Chikungunya
The first case in India was reported in 1963.
Aedes aegypti - Photo by James Gathany (Phil, CDC)/Wikimedia Commons

In the worst Chikungunya breakout India has seen in six years which has claimed over 33 lives, cities like Pune, Delhi and Hyderabad have recorded many cases, and the numbers continue to grow. But where does the virus come from and how dangerous is it? And we have all wondered at some point, does it have anything to do with the word ‘chicken’?

Before we delve into how the disease got its name, we must understand its symptoms. Transmitted to primarily humans by an infected Aedes aegypti and Aedes albopictus mosquitoes, Chikungunya is characterized by fever, headache, fatigue, rash, nausea and severe muscle and joint pain. It is the joint pain which served as inspiration for the name.

First used in a 1955 report, ‘Chikungunya’ is drawn from the “Makonde word ‘kungunyala’, meaning to dry-up or become contorted.” It referred to the “stooped posture” of the diseased, caused by arthritis-like symptoms.        

Chikungunya first appeared in Africa in 1952 after an outbreak on the Makonde Plateau, on the border of Mozambique and Tanzania. Since then, it resurfaced in the African continent and later spread to parts of Asia, including the Indian subcontinent. Uganda, Congo, Nigeria, Ghana, Zimbabwe, Senegal, Cameroon, Philippines, Malaysia, Cambodia, Pakistan and India are some of the countries which see regular Chikungunya outbreaks.

In India, the first case was recorded in 1963 in Kolkata. One of the bigger outbreaks since then was recorded in Andhra Pradesh in late 2005 and early 2006. Maharashtra and Orissa too were affected that year, but in separate outbreaks. The disease has become endemic to the Indian subcontinent since. In 1969, it was detected in Sri Lanka, in 1975 in Vietnam and Myanmar and 1982 in Indonesia.

The 2005 outbreak in Reunion Islands in the Indian Ocean left 200 dead and was also the first time Chikungunya was reported in southern states in India (Kerala, Karnataka, Tamil Nadu and Andhra Pradesh). 60 countries in total have been affected by the virus, including a few in Europe and the Americas as well.

Chikungunya, like other viral diseases, does not have a cure and the treatment is mostly aimed at relieving the symptoms, says WHO. It is not fatal in most cases, but according to WHO, the joint pain can often be hard to relieve and may persist for months, even years at times.
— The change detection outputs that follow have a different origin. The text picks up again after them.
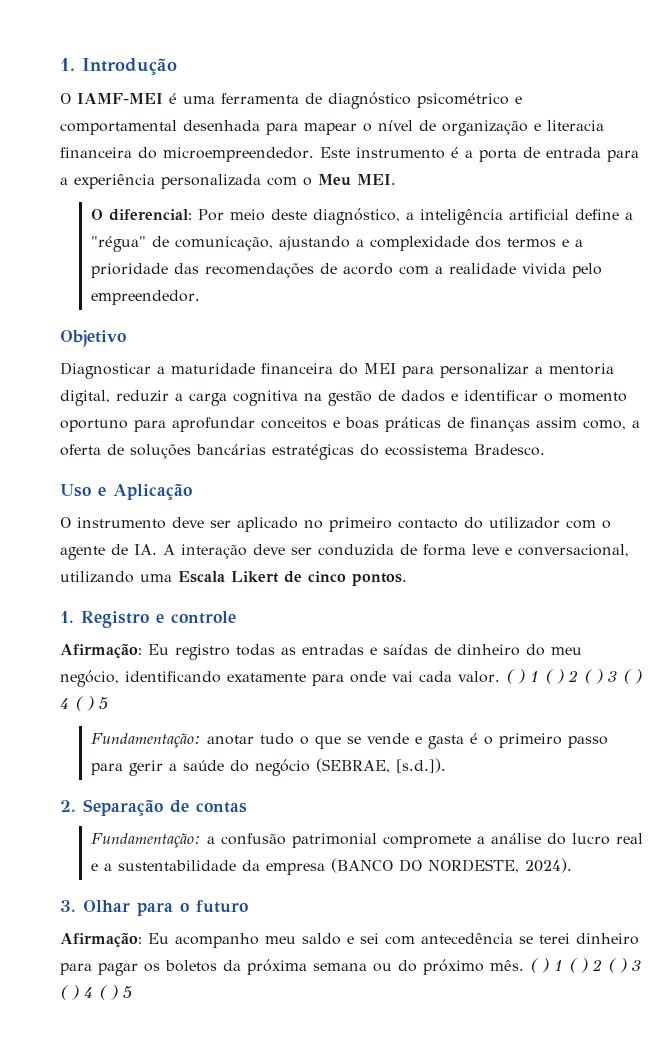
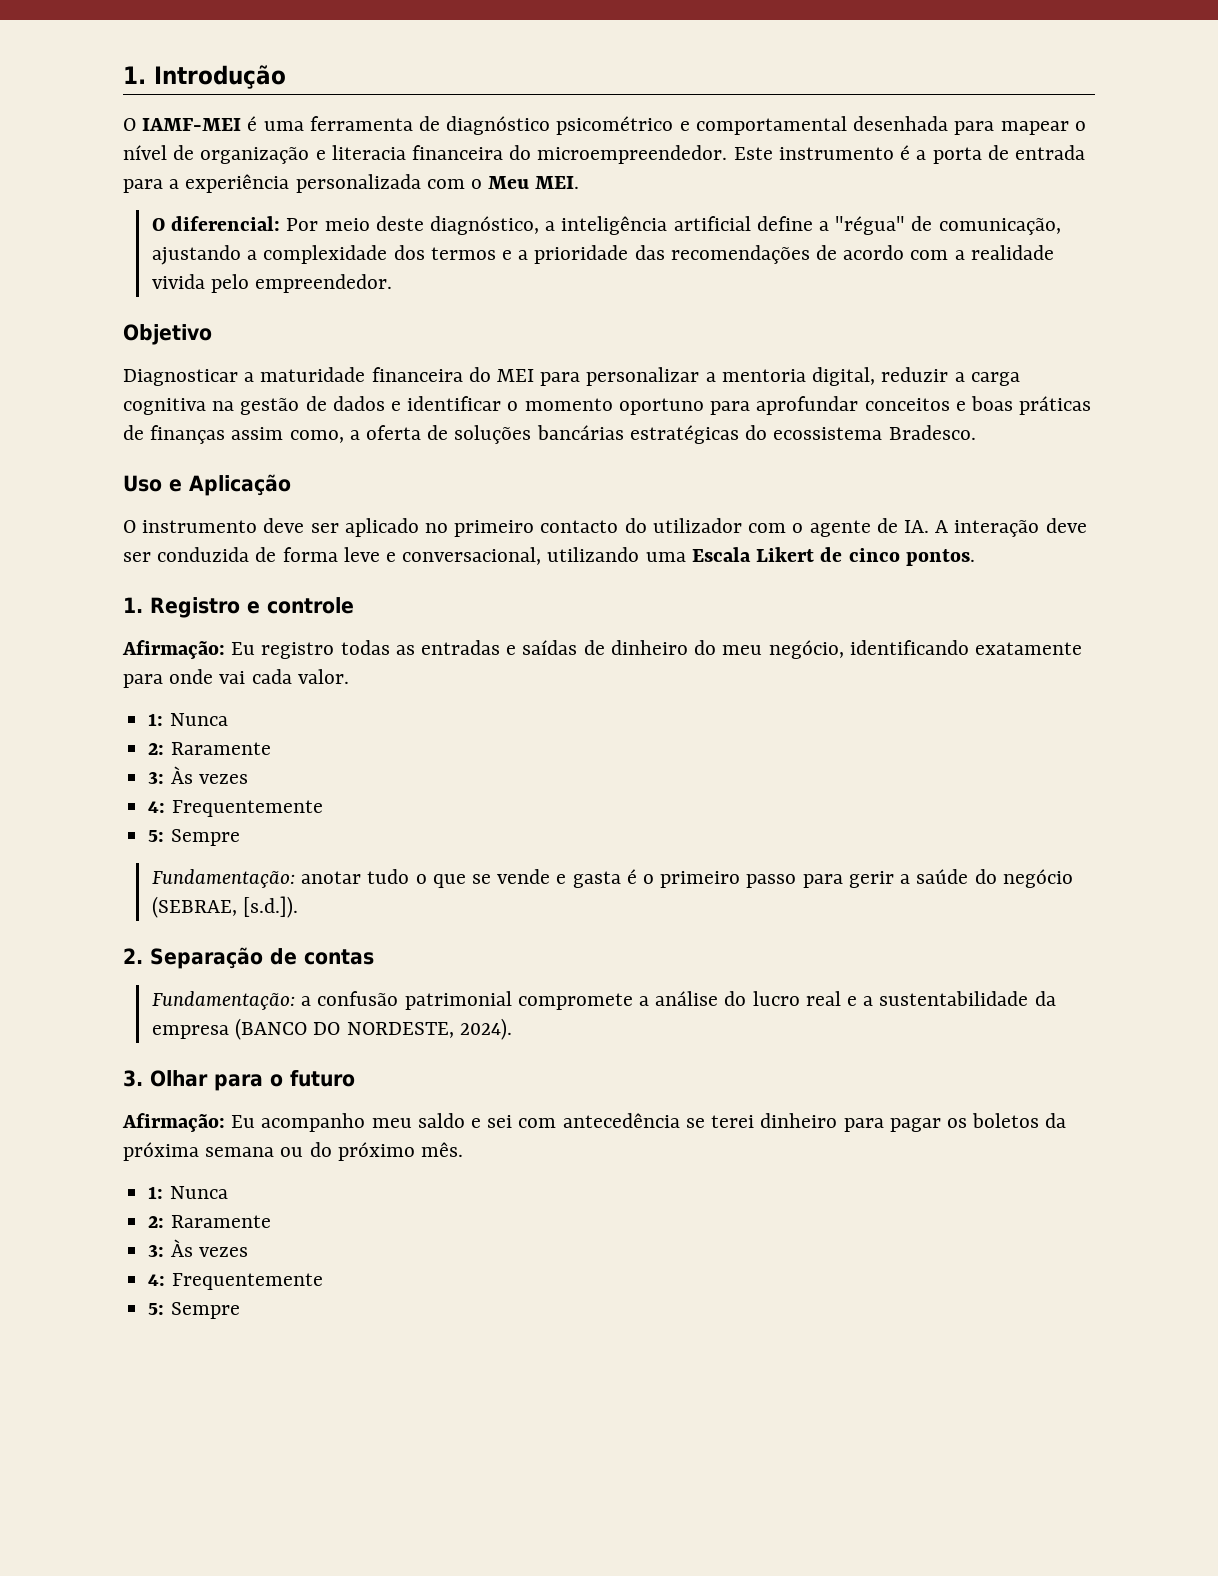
- Afirmação: Eu registro todas as entradas e saídas de dinheiro do meu negócio, identificando exatamente para onde vai cada valor. ( ) 1 ( ) 2 ( ) 3 ( ) 4 ( ) 5
+ Afirmação: Eu registro todas as entradas e saídas de dinheiro do meu negócio, identificando exatamente para onde vai cada valor.
+ 1: Nunca
+ 2: Raramente
+ 3: Às vezes
+ 4: Frequentemente
+ 5: Sempre
- Afirmação: Eu acompanho meu saldo e sei com antecedência se terei dinheiro para pagar os boletos da próxima semana ou do próximo mês. ( ) 1 ( ) 2 ( ) 3 ( ) 4 ( ) 5
+ Afirmação: Eu acompanho meu saldo e sei com antecedência se terei dinheiro para pagar os boletos da próxima semana ou do próximo mês.
+ 1: Nunca
+ 2: Raramente
+ 3: Às vezes
+ 4: Frequentemente
+ 5: Sempre

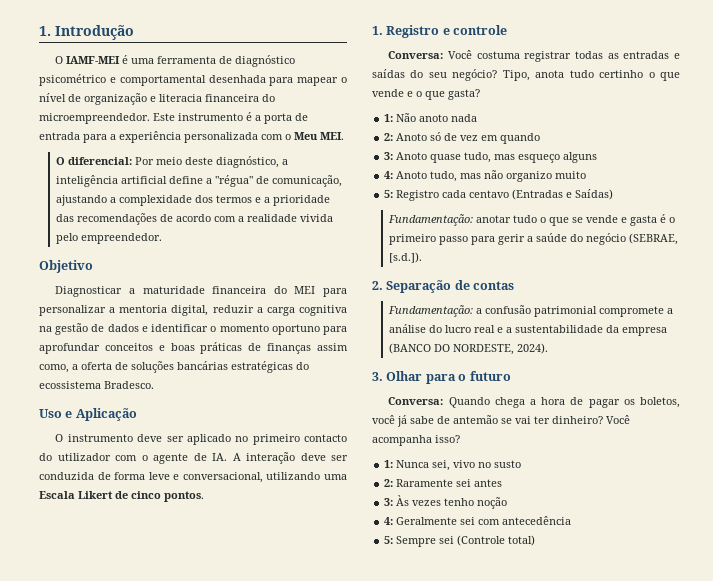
- Afirmação: Eu registro todas as entradas e saídas de dinheiro do meu negócio, identificando exatamente para onde vai cada valor.
- 1: Nunca
- 2: Raramente
- 3: Às vezes
- 4: Frequentemente
- 5: Sempre
+ Conversa: Você costuma registrar todas as entradas e saídas do seu negócio? Tipo, anota tudo certinho o que vende e o que gasta?
+ 1: Não anoto nada
+ 2: Anoto só de vez em quando
+ 3: Anoto quase tudo, mas esqueço alguns
+ 4: Anoto tudo, mas não organizo muito
+ 5: Registro cada centavo (Entradas e Saídas)
- Afirmação: Eu acompanho meu saldo e sei com antecedência se terei dinheiro para pagar os boletos da próxima semana ou do próximo mês.
- 1: Nunca
- 2: Raramente
- 3: Às vezes
- 4: Frequentemente
- 5: Sempre
+ Conversa: Quando chega a hora de pagar os boletos, você já sabe de antemão se vai ter dinheiro? Você acompanha isso?
+ 1: Nunca sei, vivo no susto
+ 2: Raramente sei antes
+ 3: Às vezes tenho noção
+ 4: Geralmente sei com antecedência
+ 5: Sempre sei (Controle total)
In older people especially, the complications can lead to death.

The crippling nature of the symptoms associated with the disease was also the reason for it to be considered as a potential biological weapon. Chikungunya virus was one among the many agents researched by the United States to be used as a potential biological weapon. This 2013 patent document describes it as an “underestimated” potential biological weapon.

https://ssl.gstatic.com/ui/v1/icons/mail/images/cleardot.gif“The 39 documented laboratory infections reported by U.S. Department of Health and Human Services in 1981 strongly suggest that Chikungunya virus is infectious via aerosol route. Chikungunya virus was being weaponized by the United States army when the offensive program was terminated and is considered as a biological weapon by the German and Australian governments,” it says.